A CBC also measures the number of key white blood cells, like neutrophils, that destroy invading bacteria and viruses by releasing granules of toxic chemicals. In RA, these cells are overactive and multiply. For example, in some RA patients, neutrophils may be depleted (neutropenia), a disorder called Felty’s syndrome that poses an increased risk of infection.
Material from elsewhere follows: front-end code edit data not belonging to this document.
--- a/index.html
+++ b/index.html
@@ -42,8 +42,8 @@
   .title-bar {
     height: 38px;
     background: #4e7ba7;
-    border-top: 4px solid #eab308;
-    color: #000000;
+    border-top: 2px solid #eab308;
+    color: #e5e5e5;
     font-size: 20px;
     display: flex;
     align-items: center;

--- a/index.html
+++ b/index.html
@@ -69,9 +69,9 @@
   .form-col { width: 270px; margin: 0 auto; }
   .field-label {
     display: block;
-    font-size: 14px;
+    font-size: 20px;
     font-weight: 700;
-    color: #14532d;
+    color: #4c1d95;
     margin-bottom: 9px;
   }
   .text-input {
Other blood tests are done as part of an initial workup to assess organ dysfunction due to coexisting diseases. These tests include liver and kidney
enzymes that indicate organ damage. This is important because some medications used to treat RA can be toxic to the liver or kidneys and can’t be used if these organs are impaired.

X-rays
(doctors call them
radiographs
or
plain films
) are used to determine the degree of joint destruction. An x-ray can show damage to the bones, loss of cartilage, and distortion of the joints, as can magnetic resonance imaging (MRI) and ultrasound. Baseline radiographs are done to provide a reference to assess any future progression of the disease and to help judge the effectiveness of disease-modifying agents. In the early stages of the disease, bone damage will not be evident on an x-ray. In fact, the joints may appear normal except for signs of soft-tissue swelling and some thinning of the bone around the joints. But there can be a rapid progression to the signs considered the hallmark of RA seen on x-rays, MRIs, or ultrasound (sonograms)—the start of bone erosion in areas close to the joint. Sonograms can be done right in your doctor’s examining room.

Kathleen’s story continues:

I went to see a doctor in Boston who was horrified by the mixture of drugs I was taking, and the first thing he said was, “We have to get you off these drugs.” And he told me to get into a pool, as much as I could as long as I could every day, and just try to swim. So I joined a club in midtown and I started to try to swim. My hands were OK enough that I could hold onto a kickboard, and my hips weren’t affected very much, so I was able to kick straight-legged, and I went back and forth, back and forth, as long as I could stand it. The pain was unbelievable. One day I was able to let go of the kickboard and do a sort of half breaststroke, and that was a great triumph. This was about four years in. One day I got my whole arm to do a stroke, and I stood there in this pool sobbing and yelling, and the poor lifeguard dove in and he grabs me, and I said, “No, no, you don’t understand—I just moved my arm!” From then on I said to myself, “OK! I’m getting better.”

When the new drugs came out I was in rehearsal for a one-woman show called Tallulah! and my knees blew up. . . . They were extremely painful, so my doctor gave me a new biological drug. I remember it was a Saturday and I injected the medication, and put my legs up and watched over the next four or five hours as my knee swelling went down, and I thought, “Oh
God, I’ve got something really good here.” . . . I’m in remission and I know I’m incredibly lucky.